Reprint the whole of the data exactly.

######

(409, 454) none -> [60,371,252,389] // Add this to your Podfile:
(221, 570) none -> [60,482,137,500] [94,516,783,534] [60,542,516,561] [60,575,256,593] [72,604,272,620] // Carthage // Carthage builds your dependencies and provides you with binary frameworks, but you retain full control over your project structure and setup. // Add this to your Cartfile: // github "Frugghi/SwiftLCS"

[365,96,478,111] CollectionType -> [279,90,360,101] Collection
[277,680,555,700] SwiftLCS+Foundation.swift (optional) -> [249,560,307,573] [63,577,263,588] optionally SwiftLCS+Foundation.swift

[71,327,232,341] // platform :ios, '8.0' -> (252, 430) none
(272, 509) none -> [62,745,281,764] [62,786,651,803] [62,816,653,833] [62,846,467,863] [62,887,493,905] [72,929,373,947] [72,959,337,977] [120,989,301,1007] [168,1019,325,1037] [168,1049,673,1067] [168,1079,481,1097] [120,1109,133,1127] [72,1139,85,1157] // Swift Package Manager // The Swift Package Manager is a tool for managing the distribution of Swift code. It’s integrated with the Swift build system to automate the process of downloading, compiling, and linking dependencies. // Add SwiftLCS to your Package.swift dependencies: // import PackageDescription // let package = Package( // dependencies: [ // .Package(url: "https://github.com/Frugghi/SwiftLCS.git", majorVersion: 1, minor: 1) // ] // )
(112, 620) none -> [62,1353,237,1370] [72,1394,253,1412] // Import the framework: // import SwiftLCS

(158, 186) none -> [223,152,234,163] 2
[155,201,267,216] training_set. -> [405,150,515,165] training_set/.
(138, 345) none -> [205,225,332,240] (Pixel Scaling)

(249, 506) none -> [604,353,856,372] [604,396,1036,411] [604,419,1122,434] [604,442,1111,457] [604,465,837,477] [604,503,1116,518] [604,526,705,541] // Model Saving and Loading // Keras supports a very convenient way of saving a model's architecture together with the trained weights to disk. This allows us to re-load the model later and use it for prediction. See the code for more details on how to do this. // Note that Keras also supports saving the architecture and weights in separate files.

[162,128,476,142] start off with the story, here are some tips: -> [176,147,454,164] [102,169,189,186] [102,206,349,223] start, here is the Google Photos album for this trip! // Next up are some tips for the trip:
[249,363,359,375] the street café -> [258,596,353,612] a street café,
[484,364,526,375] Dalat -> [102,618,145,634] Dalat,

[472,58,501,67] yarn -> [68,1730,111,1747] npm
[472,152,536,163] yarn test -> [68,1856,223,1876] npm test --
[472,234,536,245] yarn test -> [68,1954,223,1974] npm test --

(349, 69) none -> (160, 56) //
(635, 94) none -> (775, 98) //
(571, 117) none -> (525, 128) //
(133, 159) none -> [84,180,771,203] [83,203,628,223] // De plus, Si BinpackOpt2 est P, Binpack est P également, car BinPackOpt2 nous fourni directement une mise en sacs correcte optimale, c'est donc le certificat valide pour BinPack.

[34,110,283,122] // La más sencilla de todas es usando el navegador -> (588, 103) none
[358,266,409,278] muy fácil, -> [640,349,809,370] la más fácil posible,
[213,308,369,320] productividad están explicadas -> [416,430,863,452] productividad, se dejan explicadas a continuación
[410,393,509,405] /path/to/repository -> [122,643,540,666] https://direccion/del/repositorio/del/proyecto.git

######

### Response area
(409, 454) none -> [60,371,252,389] // Add this to your Podfile:
(221, 570) none -> [60,482,137,500] [94,516,783,534] [60,542,516,561] [60,575,256,593] [72,604,272,620] // Carthage // Carthage builds your dependencies and provides you with binary frameworks, but you retain full control over your project structure and setup. // Add this to your Cartfile: // github "Frugghi/SwiftLCS"

[365,96,478,111] CollectionType -> [279,90,360,101] Collection
[277,680,555,700] SwiftLCS+Foundation.swift (optional) -> [249,560,307,573] [63,577,263,588] optionally SwiftLCS+Foundation.swift

[71,327,232,341] // platform :ios, '8.0' -> (252, 430) none
(272, 509) none -> [62,745,281,764] [62,786,651,803] [62,816,653,833] [62,846,467,863] [62,887,493,905] [72,929,373,947] [72,959,337,977] [120,989,301,1007] [168,1019,325,1037] [168,1049,673,1067] [168,1079,481,1097] [120,1109,133,1127] [72,1139,85,1157] // Swift Package Manager // The Swift Package Manager is a tool for managing the distribution of Swift code. It’s integrated with the Swift build system to automate the process of downloading, compiling, and linking dependencies. // Add SwiftLCS to your Package.swift dependencies: // import PackageDescription // let package = Package( // dependencies: [ // .Package(url: "https://github.com/Frugghi/SwiftLCS.git", majorVersion: 1, minor: 1) // ] // )
(112, 620) none -> [62,1353,237,1370] [72,1394,253,1412] // Import the framework: // import SwiftLCS

(158, 186) none -> [223,152,234,163] 2
[155,201,267,216] training_set. -> [405,150,515,165] training_set/.
(138, 345) none -> [205,225,332,240] (Pixel Scaling)

(249, 506) none -> [604,353,856,372] [604,396,1036,411] [604,419,1122,434] [604,442,1111,457] [604,465,837,477] [604,503,1116,518] [604,526,705,541] // Model Saving and Loading // Keras supports a very convenient way of saving a model's architecture together with the trained weights to disk. This allows us to re-load the model later and use it for prediction. See the code for more details on how to do this. // Note that Keras also supports saving the architecture and weights in separate files.

[162,128,476,142] start off with the story, here are some tips: -> [176,147,454,164] [102,169,189,186] [102,206,349,223] start, here is the Google Photos album for this trip! // Next up are some tips for the trip:
[249,363,359,375] the street café -> [258,596,353,612] a street café,
[484,364,526,375] Dalat -> [102,618,145,634] Dalat,

[472,58,501,67] yarn -> [68,1730,111,1747] npm
[472,152,536,163] yarn test -> [68,1856,223,1876] npm test --
[472,234,536,245] yarn test -> [68,1954,223,1974] npm test --

(349, 69) none -> (160, 56) //
(635, 94) none -> (775, 98) //
(571, 117) none -> (525, 128) //
(133, 159) none -> [84,180,771,203] [83,203,628,223] // De plus, Si BinpackOpt2 est P, Binpack est P également, car BinPackOpt2 nous fourni directement une mise en sacs correcte optimale, c'est donc le certificat valide pour BinPack.

[34,110,283,122] // La más sencilla de todas es usando el navegador -> (588, 103) none
[358,266,409,278] muy fácil, -> [640,349,809,370] la más fácil posible,
[213,308,369,320] productividad están explicadas -> [416,430,863,452] productividad, se dejan explicadas a continuación
[410,393,509,405] /path/to/repository -> [122,643,540,666] https://direccion/del/repositorio/del/proyecto.git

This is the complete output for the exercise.